The predicted asymptote was 230,650, suggesting that GEDmatch had roughly that many unique, public kits available for matching when I did the analysis in June 2016. The actual public database size at the time was greater than 300,000 (personal communication, Curtis Rogers; note that the database is larger now), meaning that I underestimated the size of the GEDmatch database by about 23%. Looked at another way, the true size of GEDmatch’s database was 30% larger than my estimate.
Having the estimate that far off is humbling, but the scientific approach is to try to understand why the method didn’t work. My best guess for what went wrong is that my sampling strategy covered some of the genetic diversity in the GEDmatch database too well and other ethnicities not well enough, so that the curve started to level off although there were large “pockets” of kits that didn’t get sampled. Going back to the insects-in-the-rainforest analogy, it would be as if I’d sampled bugs by the beach, in the clearings, and in the old-growth forest, but neglected to sample along the river and on the mountainsides, where I’d expect different species to live.
The solution to this problem (if it is indeed why my estimate was too low) would be to randomly generate kit numbers rather than use those of volunteers. I tried doing this, but too few of the random kit numbers turned out to be real.
I meant this project to serve as a proof of concept that species discovery curves can be used to estimate the size of a genetic genealogy database. I chose to do this trial run at GEDmatch because one person could do all of the work, whereas a similar analysis at one of the testing companies would require a large-scale collaboration of citizen scientists. Put another way, I wanted to show that it worked before I recruited scores of people to help.
While I’m disappointed that my estimate was not more accurate, I’m sharing this story to spur the genetic genealogy community to improve this method or to come up with new strategies to gauge how big the databases are. This method would not work for newer databases — like DNA.Land or MyHeritage — where participants do not yet have large numbers of matches, nor would it tell us the total database size at 23andMe, where many of their customers remain anonymous. However, it might give general insight into how many people at 23andMe are actively sharing their DNA results, and it could offer a rough gauge of the size of the autosomal database at Family Tree DNA to complement the existing estimates.
Acknowledgments
I thank several volunteers from the International Society of Genetic Genealogy Facebook group for providing kit numbers. Curtis Rogers of GEDmatch kindly told me the size of their database after I’d done the analysis.
Thanks for a very interesting blog, and for doing this patient work which kind of boggles the mind.

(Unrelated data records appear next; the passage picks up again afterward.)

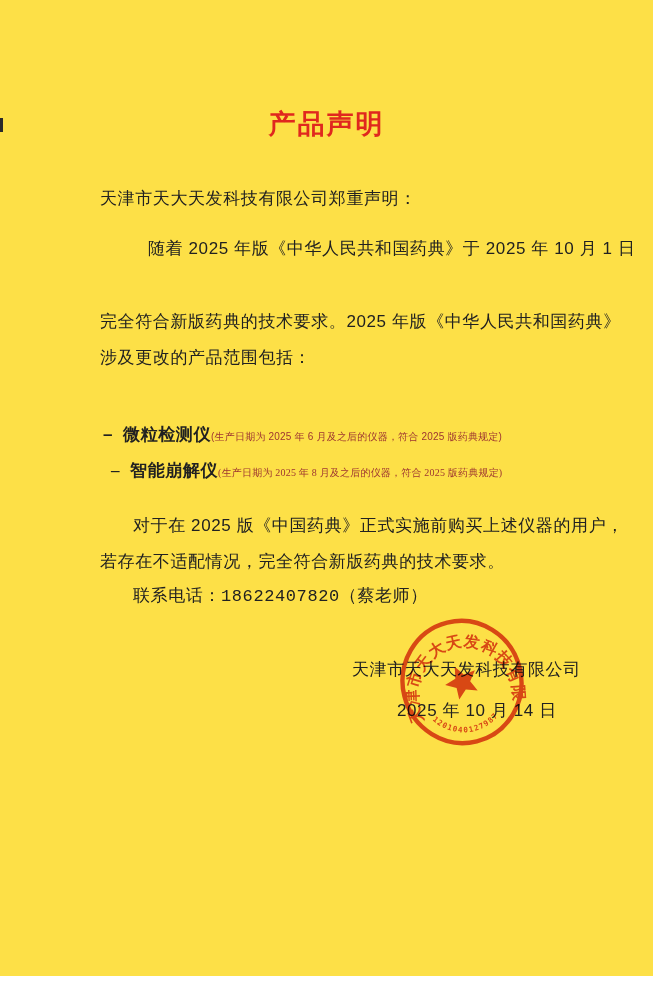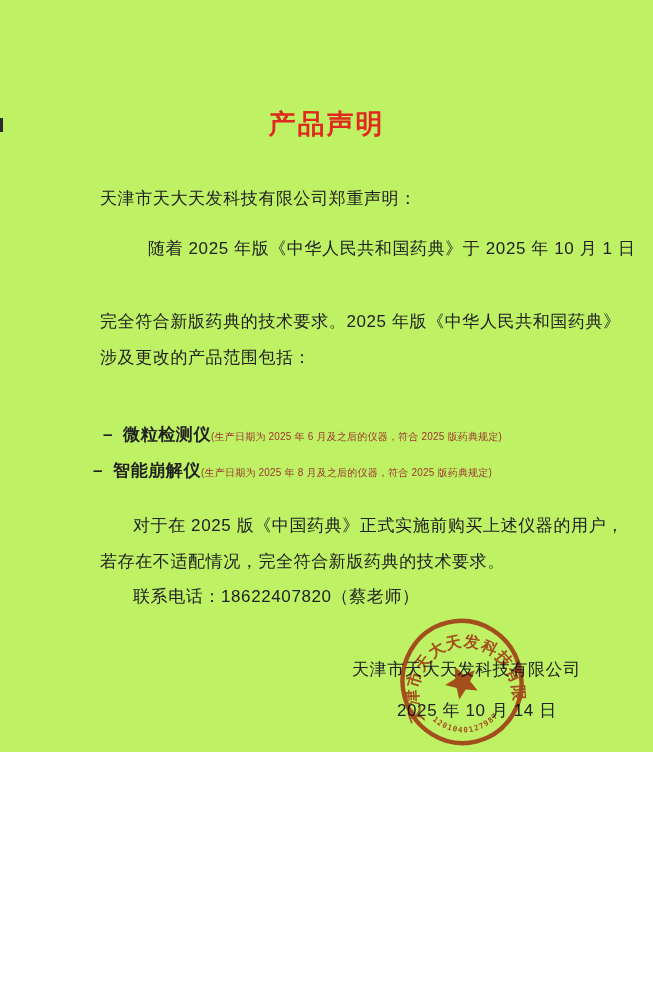--- a/index.html
+++ b/index.html
@@ -6,8 +6,8 @@
   .page {
     position: relative;
     width: 653px;
-    height: 752px;
-    background: #bef264;
+    height: 976px;
+    background: #fde047;
     font-family: "Liberation Sans", "DejaVu Sans", sans-serif;
     color: #212121;
     overflow: hidden;

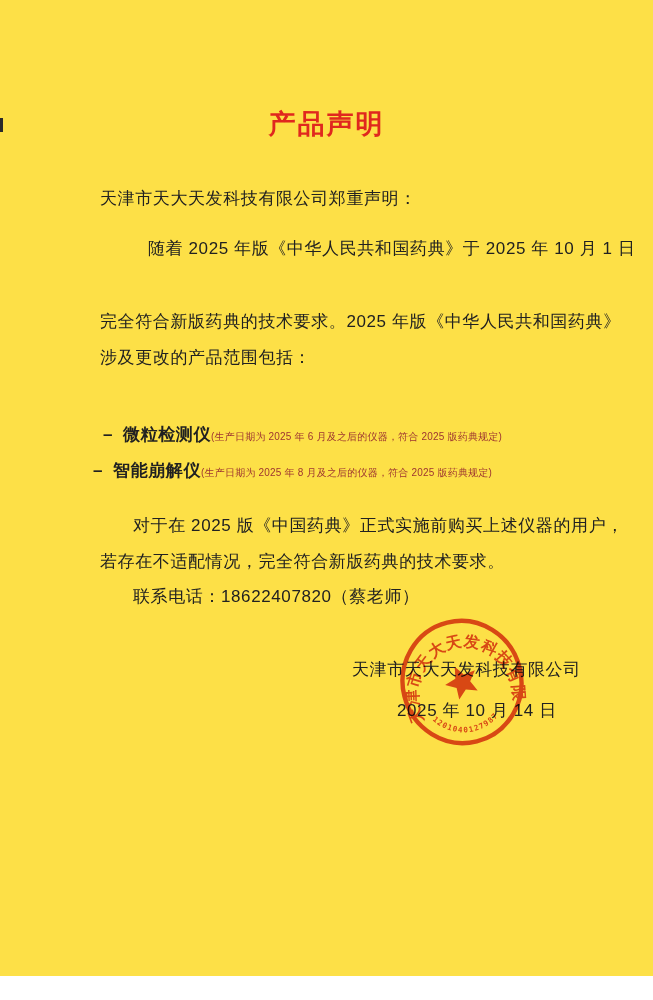--- a/index.html
+++ b/index.html
@@ -43,7 +43,7 @@
   .p1l3 { left: 100px; top: 311px; }
   .p1l4 { left: 100px; top: 347px; }
   .bullet1 { left: 103px; top: 424px; }
-  .bullet2 { left: 93px; top: 460px; }
+  .bullet2 { left: 111px; top: 460px; font-family: Liberation Serif, serif; }
   .bullet .dash { margin-right: 10px; font-weight: bold; }
   .bullet .prod-name { font-weight: bold; letter-spacing: 0.6px; }
   .bullet .prod-note {

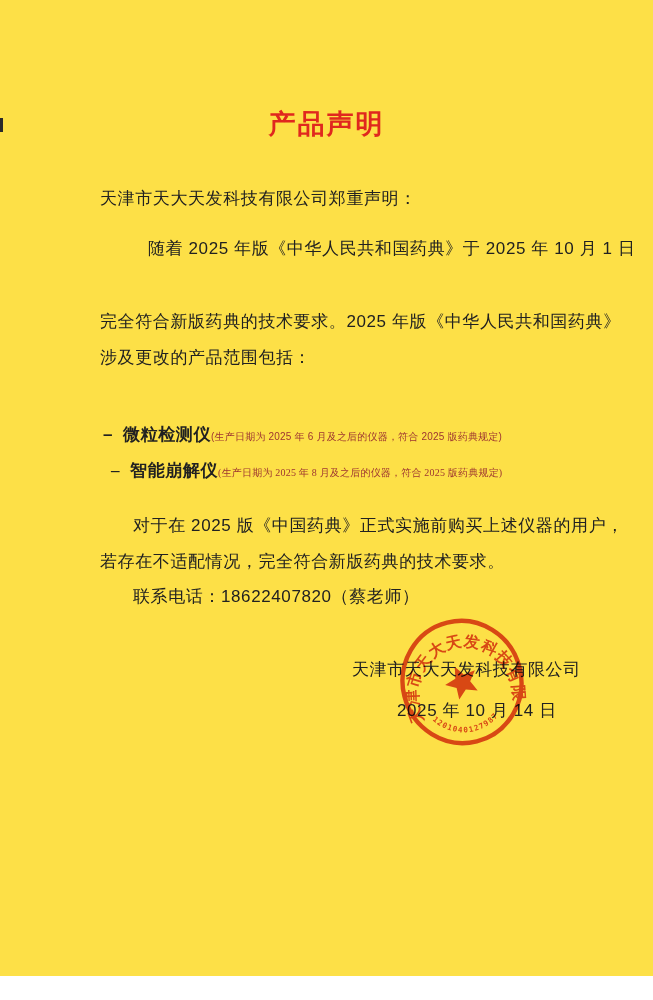--- a/index.html
+++ b/index.html
@@ -53,7 +53,7 @@
   }
   .p2l1 { left: 133px; top: 515px; }
   .p2l2 { left: 100px; top: 551px; }
-  .contact { left: 133px; top: 586px; }
+  .contact { left: 133px; top: 586px; font-family: Liberation Mono, monospace; }
   .company-line { left: 352px; top: 659px; }
   .date-line { left: 397px; top: 700px; }
   .stamp {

You found 200,000 of the 300,000 kits –kind amazing.
Getting back to the start of your post, a person is sometimes interested in the size of the data base relevant to their geneology. For this purpose counting the number of matches with cM > a certain size (like 20cM or 15cM, small enough to be dominated by single segments but not so small to have noise) might help in estimating RELATIVE SIZE.
But your technique estimates the ‘real size’ which is kind of neat.
Thanks! A colleague suggested a similar method that seems to be giving up a better estimate, so stay tuned as we work out the kinks.
I think you might have been right, actually! I have found many, many of my matches are doubles of the same person and dna, but with two different testing companies , or slightly edited gedcoms, or just uploaded twice for no reason. I don’t quite understand why, though and it is certainly eating up space in the 2000 matches.
Some people upload from different test companies to see if they get slightly different matches. (The test aren’t identical.) Others upload multiple times because they don’t think it worked the first time. I agree, it’s messy.